Annette McKay has carried her family’s grief for seven decades. When her mother, Margaret O’Connor, was just 17, someone sexually assaulted her and she became pregnant. Authorities sent her to Tuam to give birth in 1942, far from home.

Margaret’s daughter, Mary Margaret, lived for six months before dying at the home. The way Margaret learned of her child’s death stayed with her forever. “A nun approached her while she hung washing and said, ‘the child of your sin is dead,'” Annette told reporters, recalling her mother’s account.

Margaret died never knowing where they buried her baby, carrying that uncertainty and grief to her grave. Now Annette, at 71 and living in Manchester, hopes the excavation might finally provide the answers her mother never received.

Ireland’s system deliberately punished these women and their children. “We locked up victims of sexual assault, we locked up victims of incest,” Annette explains. “We put them in laundries, we took their children, and we just handed them over to the Church to do what they wanted.”

For Annette, finding even fragments of her sister’s remains would mean everything. She wants to bury Mary Margaret alongside their mother, finally reuniting them after eight decades apart. “I don’t care if it’s a thimbleful for me to be able to pop Mary Margaret with Maggie.”

The Careful Work of Recovery

The weight of recovering nearly 800 children falls to forensic archaeologist Daniel MacSweeney and his team. This sensitive excavation presents challenges that go far beyond typical archaeological digs. They’re dealing with the remains of very young victims, scattered across multiple underground chambers, after years of deterioration.
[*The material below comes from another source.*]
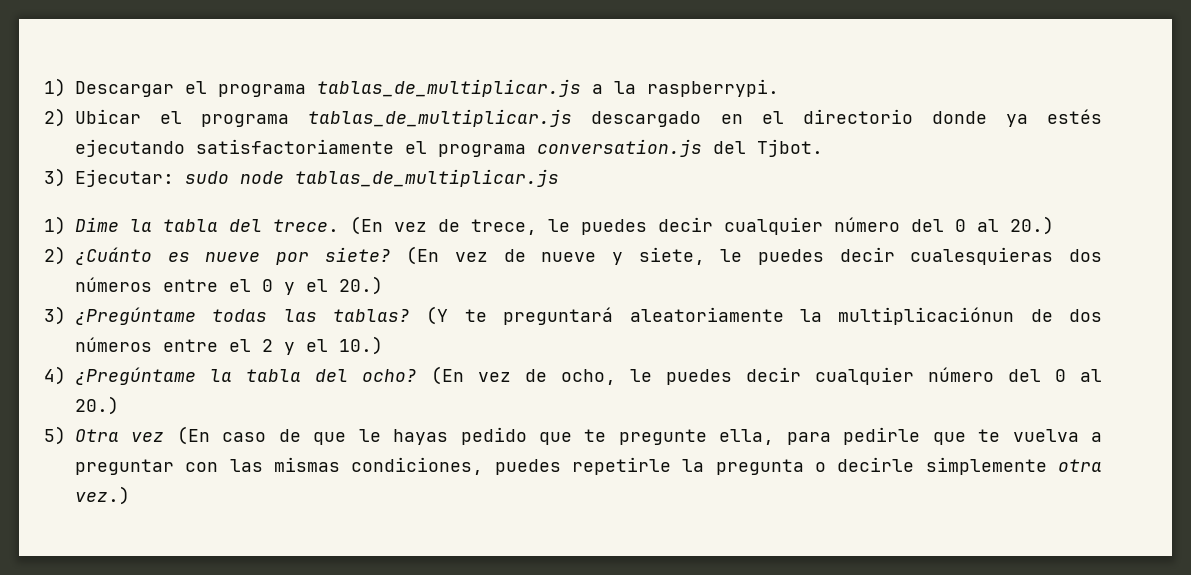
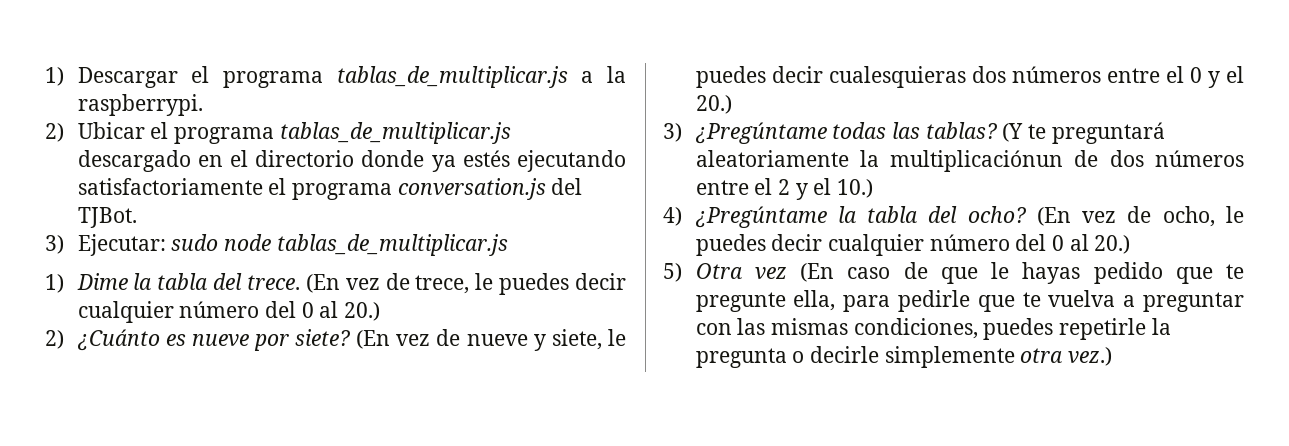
[757,139,823,157] Tjbot. -> [77,207,137,228] TJBot.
DNA testing will be essential for identifying individual children, but that process depends on finding living relatives willing to provide samples. Some families don’t know they had connections to Tuam. Others may prefer not to revisit painful family histories.
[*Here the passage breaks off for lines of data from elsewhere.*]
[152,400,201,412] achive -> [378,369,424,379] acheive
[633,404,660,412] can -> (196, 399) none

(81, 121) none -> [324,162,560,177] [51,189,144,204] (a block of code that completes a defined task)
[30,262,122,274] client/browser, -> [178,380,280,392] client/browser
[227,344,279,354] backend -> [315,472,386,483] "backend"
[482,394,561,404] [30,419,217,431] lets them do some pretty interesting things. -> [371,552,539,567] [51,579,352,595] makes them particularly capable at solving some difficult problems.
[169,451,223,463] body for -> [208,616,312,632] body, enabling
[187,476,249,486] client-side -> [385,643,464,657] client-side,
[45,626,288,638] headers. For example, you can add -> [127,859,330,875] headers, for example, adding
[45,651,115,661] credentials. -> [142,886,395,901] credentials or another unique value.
The team plans to catalog every fragment they recover. Children they can identify will be returned to their families for proper burial. Those who remain nameless will receive dignified reburials with their existence finally acknowledged.
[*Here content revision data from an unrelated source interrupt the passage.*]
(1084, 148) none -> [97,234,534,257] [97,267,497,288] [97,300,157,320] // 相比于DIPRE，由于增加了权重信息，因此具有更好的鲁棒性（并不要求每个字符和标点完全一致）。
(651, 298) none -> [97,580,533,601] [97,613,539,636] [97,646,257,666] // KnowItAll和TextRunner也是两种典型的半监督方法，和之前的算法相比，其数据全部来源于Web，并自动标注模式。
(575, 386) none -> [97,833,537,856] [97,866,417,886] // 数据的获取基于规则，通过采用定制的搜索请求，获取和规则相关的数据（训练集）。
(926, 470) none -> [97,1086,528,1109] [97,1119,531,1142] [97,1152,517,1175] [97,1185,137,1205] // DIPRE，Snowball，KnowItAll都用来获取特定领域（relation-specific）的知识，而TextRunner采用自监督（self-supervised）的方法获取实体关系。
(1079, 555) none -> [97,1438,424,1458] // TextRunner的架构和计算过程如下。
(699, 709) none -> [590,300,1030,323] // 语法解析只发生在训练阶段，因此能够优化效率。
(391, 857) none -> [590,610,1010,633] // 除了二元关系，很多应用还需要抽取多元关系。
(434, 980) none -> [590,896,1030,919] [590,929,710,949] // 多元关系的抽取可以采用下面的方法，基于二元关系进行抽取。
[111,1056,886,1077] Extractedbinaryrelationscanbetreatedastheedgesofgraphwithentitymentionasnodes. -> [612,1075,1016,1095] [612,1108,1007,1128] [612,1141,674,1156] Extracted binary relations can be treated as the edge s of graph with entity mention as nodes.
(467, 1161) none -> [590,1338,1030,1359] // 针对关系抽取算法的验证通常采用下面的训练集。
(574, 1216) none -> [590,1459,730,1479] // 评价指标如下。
MacSweeney’s team has experience with complex excavations, but the emotional weight of this project sets it apart. They’re trying to restore dignity to children who were denied it in life and death.

Ireland Confronts Its Past

This excavation represents more than recovering remains. It’s part of Ireland’s larger reckoning with how it treated vulnerable women and children throughout the 20th century. A government commission found that 9,000 children died across 18 different mother and baby homes nationwide.

Ireland systematically failed vulnerable women and children for generations, operating some facilities until 1998. In 2021, the Irish government formally apologized and acknowledged the state’s role in perpetuating a system that caused immense suffering. The Bon Secours sisters who ran Tuam have also issued an apology.

View of the mass grave at the Bon Secours Mother and Baby Home, Tuam, County Galway.
Credit: Wikimedia Commons

But apologies can’t undo trauma or bring back the dead. For survivors and families like Annette’s, the excavation provides something more tangible: recognition that their loved ones’ lives mattered.

The work in Tuam will likely raise as many questions as it answers. Irish Prime Minister Micheal Martin calls it “a very difficult, harrowing story and situation.” The excavation will be respectful to both the dead and the living who still carry these wounds.

After years of silence, investigators work to find and remember every child whose story can finally be told.